Regarding body weight dissatisfaction, the ideal weight of young men and women in units (0.1 kg) was recorded using a questionnaire. Subsequently, the ideal BMI was calculated using height and ideal weights, and body dissatisfaction was calculated by combining the actual BMI and ideal BMI values. The difference between the actual BMI and ideal BMI values was the body dissatisfaction score .
The participants were asked to complete a set of sex-appropriate silhouettes . The images of the set of silhouettes were numbered between − 7 (fat) and 7 (muscle). Participants were asked to select the ideal silhouette that they most liked to possess and the male and female body figures they considered most attractive.
The Physical Activity Rating Scale 3 (PARS-3) was used to measure physical activity, a 5-item self-report scale covering duration, intensity, and frequency . Rating of each item on a scale of 1 to 5 and the total score for physical activity (i.e., exercise volume) were computed using the following equation: intensity × (duration − 1) × frequency. The range of the total physical activity score was from 0 to 100. According to the total score, physical activity in this study was categorized into four levels: none, total score ≤ 4; low exercise, total score 5–19; medium exercise, total score 20–42; and high exercise, total score ≥ 43.
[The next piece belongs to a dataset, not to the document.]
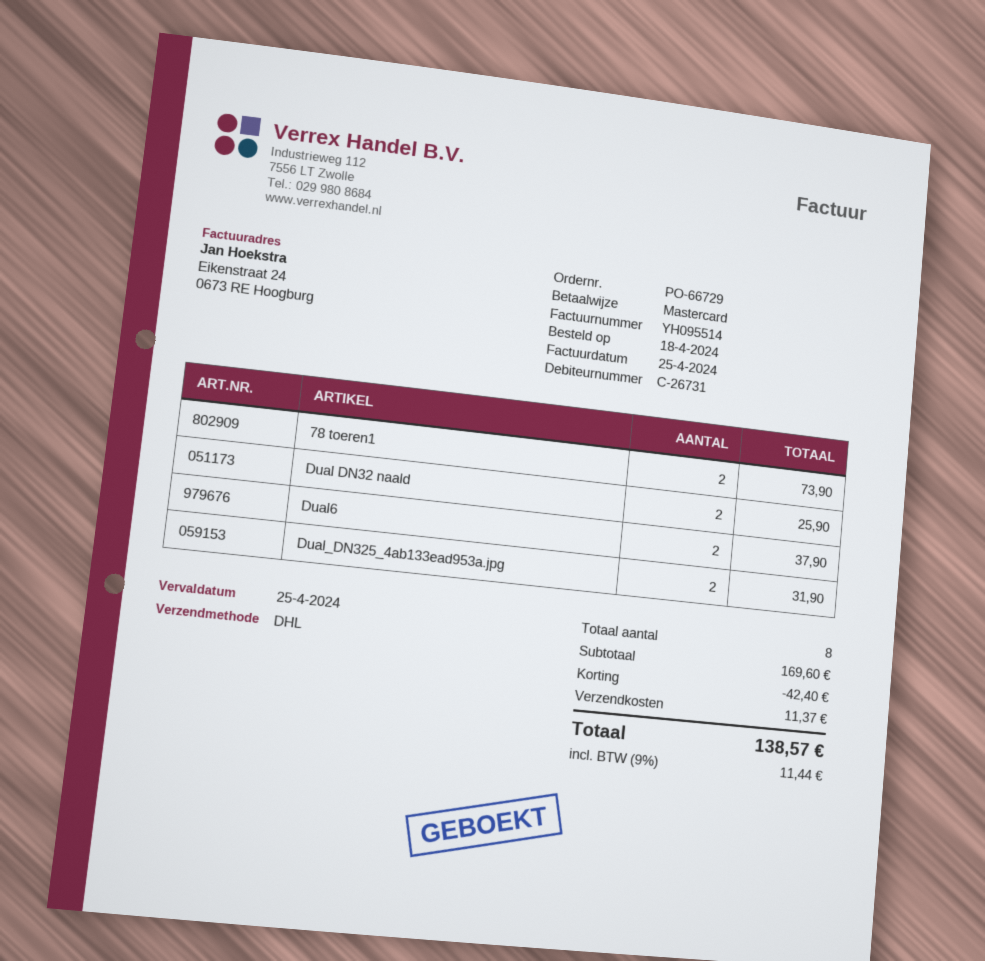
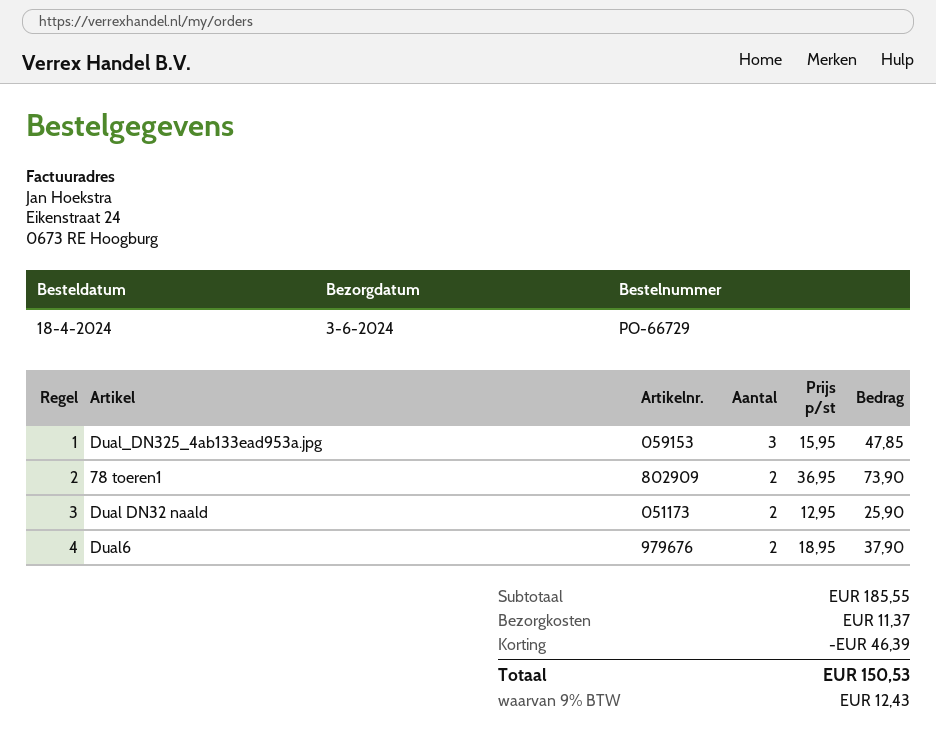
Dual_DN325_4ab133ead953a.jpg: 2 for 31.90 -> 3 for 47.85
subtotal: 169.60 -> 185.55
discount: 42.40 -> 46.39
tax: 9% = 11.44 -> 9% = 12.43
total: 138.57 -> 150.53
The Chinese-Dutch Eating Behavior Questionnaire C-DEBQ  was used to assess young people’s emotional, external, and restrained overeating style tendencies. Thirteen questions were set for emotional eating, such as “Do you have the desire to eat when you are irritated?”; ten questions were set for external eating, such as “Do you eat more than usual when you see others eating?”; and ten questions were set for restrained eating, such as “Do you find it hard to resist eating delicious foods?”. The 5-point Likert scale is applied to the C-DEBQ, with scores ranging from 1 (never) to 5 (always) from low to high. A higher score indicates a higher tendency for the specific type of overeating.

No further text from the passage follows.